Abstract
This dissertation is a literary study of how and why late Qing Chinese self-image formation involved the “alien eye,” by which I mean the view of the foreigner observing and writing about China. I investigate writings and occasionally images produced within the period from 1874 to 1911, framed by the founding of the first Chinese-owned modern newspaper and the overthrow of the Qing empire. The literary genres I address include essays, short stories, novels, and plays. While effects of foreign views of China on the Chinese varied from positive stimulation to psychological damage, I argue that Chinese’ appropriation of the alien eye in their public writings empowered while at the same time complicated their reexamination of China, shaping modern Chinese self-identity in intricate ways.
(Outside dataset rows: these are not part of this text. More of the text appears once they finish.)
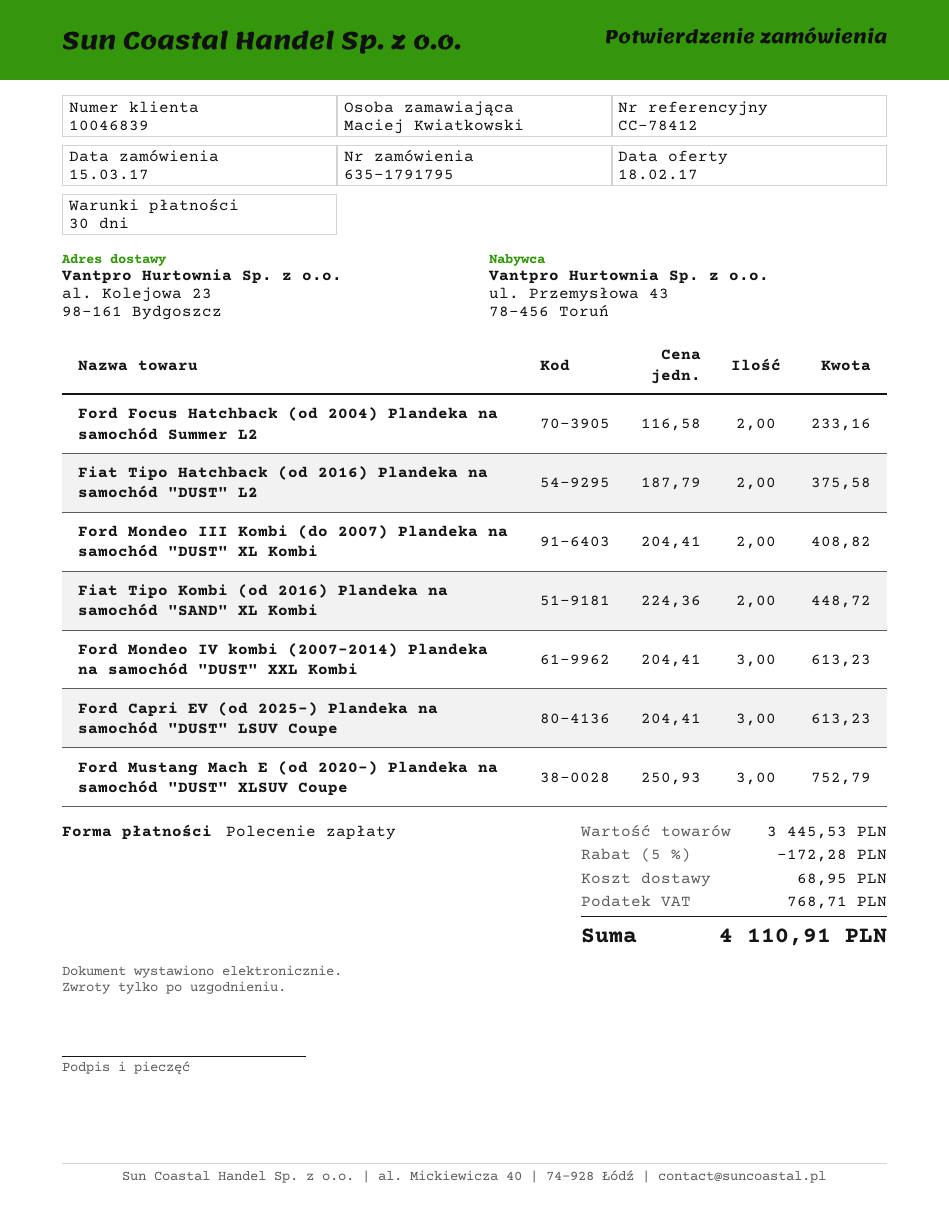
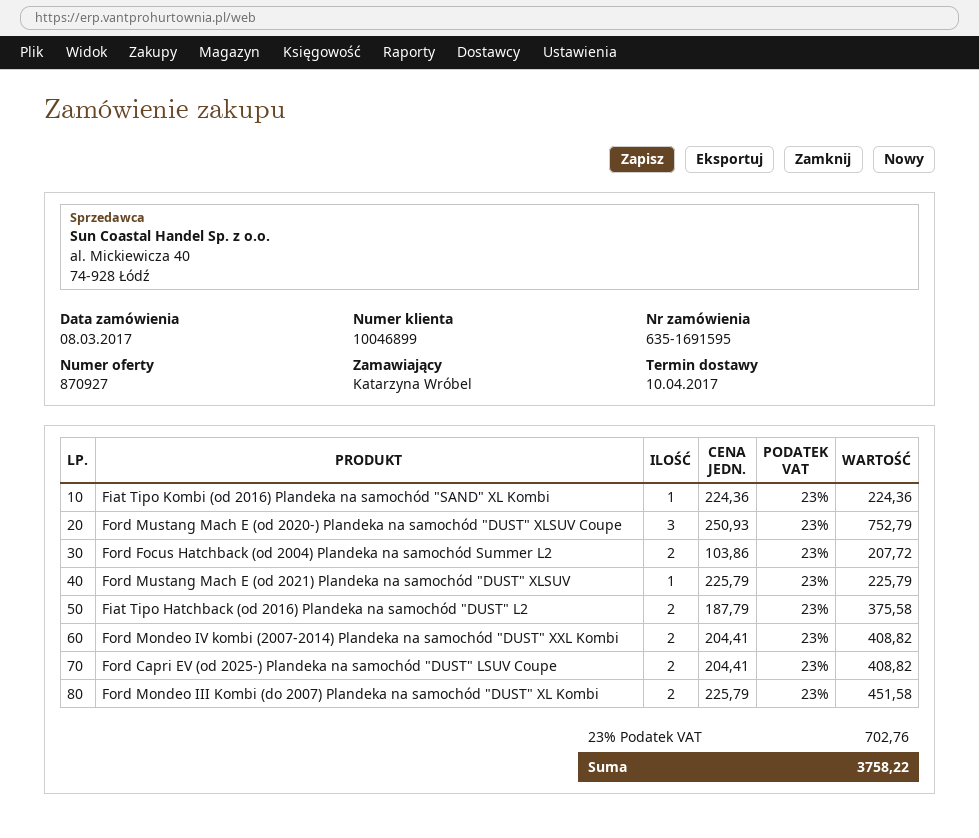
order number: 635-1791795 -> 635-1691595
order date: 2017-03-15 -> 2017-03-08
customer number: 10046839 -> 10046899
ordered by: Maciej Kwiatkowski -> Katarzyna Wróbel
Ford Focus Hatchback (od 2004) Plandeka na samochód Summer L2: 2 x 116.58 = 233.16 -> 2 x 103.86 = 207.72
Ford Mondeo III Kombi (do 2007) Plandeka na samochód "DUST" XL Kombi: 2 x 204.41 = 408.82 -> 2 x 225.79 = 451.58
Fiat Tipo Kombi (od 2016) Plandeka na samochód "SAND" XL Kombi: 2 x 224.36 = 448.72 -> 1 x 224.36 = 224.36
Ford Mondeo IV kombi (2007-2014) Plandeka na samochód "DUST" XXL Kombi: 3 x 204.41 = 613.23 -> 2 x 204.41 = 408.82
Ford Capri EV (od 2025-) Plandeka na samochód "DUST" LSUV Coupe: 3 x 204.41 = 613.23 -> 2 x 204.41 = 408.82
Ford Mustang Mach E (od 2021) Plandeka na samochód "DUST" XLSUV: none -> 1 x 225.79 = 225.79
discount: 5% = 172.28 -> none
shipping: 68.95 -> none
tax: 768.71 -> 702.76
total: 4110.91 -> 3758.22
Instead of being passively configured in the unifying gaze of the other, Chinese self-images acquired varied forms as a result of the diverse interpretations and rewriting of the foreign vision by Chinese writers in the transnational exchanges of views.
Degree Type
Dissertation
Degree Name
Doctor of Philosophy (PhD)
Department
Comparative Literature
Committee Chair
Daniel Hsieh
Committee Co-Chair
Aparajita Sagar
Date of Award
8-2018
Recommended Citation
Huang, Yingying, "The Alien Eye: Chinese Self-Images and the External Observer, 1874–1911" (2018). Open Access Dissertations. 1961.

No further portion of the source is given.